Pathfinderlands of High Fantasy...Or Something Of That Nature

Not so great a title, but I've not named the campaign yet, so you get a wonky title to the blog post.

For those of you who can't recall, and who can blame you, as I'm not the most dedicated poster...a while back I restarted a sandbox game using the 3.x D&D rules as the skeleton (albeit a beefy one.) When we picked the campaign up, I ran it primarily as 3.x with Pathfinder character building, giving the players more options, but as time has gone on, I have implemented many more Pathfinder rules and have been moving more toward what I feel an old school sandbox should feel like under a more modern rules set.

Don't get me wrong...I'm not saying I'm doing it right, by any means. Hell, I'm nowhere near the level of cool of the West Marches, if you ask me.

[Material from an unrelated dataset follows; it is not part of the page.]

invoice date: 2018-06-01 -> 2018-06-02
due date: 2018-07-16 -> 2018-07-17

I have tried to work in the spirit of old school, however. I started this by concentrating on Reactionary DMing. This is nothing new, and I'm not trying to put a label to what most people just call "DMing," but my last campaign was an almost-weekly 57 session adventure path, using the first adventure path published by WotC under the 3.x rules (including The Sunless Citadel, The Forge of Fury, etc.) Sure, I tweaked the thing hard, and there were side quests and character development scenarios that weren't in the booklets, but pretty much everything else was cruise control for me.

I think this made me lazy. I'm a heavy-prep DM. I like to prepare. I like to have all possibilities covered, and since I prefer the 3.x rules, I like to have stat blocks ready when needed. With this new campaign, however, I'm willing to relax on that a little. I'm not gonna fret if the current course of action is abandoned, or if an NPC dies that maybe shouldn't have. I had almost forgotten what winging it felt like, because I was always concerned with keeping my players entertained. Everything was described as richly as I could manage. I would fill a whole notebook, sometimes 2, during the course of a campaign with session notes so that I was ready with this description or that, trying to cover every possibility...and that doesn't include my setting notes.

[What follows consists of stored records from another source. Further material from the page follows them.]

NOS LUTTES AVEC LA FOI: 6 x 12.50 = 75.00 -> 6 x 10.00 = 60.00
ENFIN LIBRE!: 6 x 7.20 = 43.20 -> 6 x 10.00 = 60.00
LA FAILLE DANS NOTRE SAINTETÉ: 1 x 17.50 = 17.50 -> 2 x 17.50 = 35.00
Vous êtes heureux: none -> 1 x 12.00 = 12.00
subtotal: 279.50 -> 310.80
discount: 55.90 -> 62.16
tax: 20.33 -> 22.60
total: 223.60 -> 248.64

Anyway, I'm not gonna harsh on one style or the other, both are a great deal of fun to me, but I do like running this game loosey-goosey, not immediately giving the players anything, but waiting for what they want, then reacting accordingly, giving information as needed. It's been a few years since I ran a game like that, but it doesn't feel clunky. It just feels fun.

So far, I'm reacting, the players are exploring (YeY!), and it seems that good times are had by all.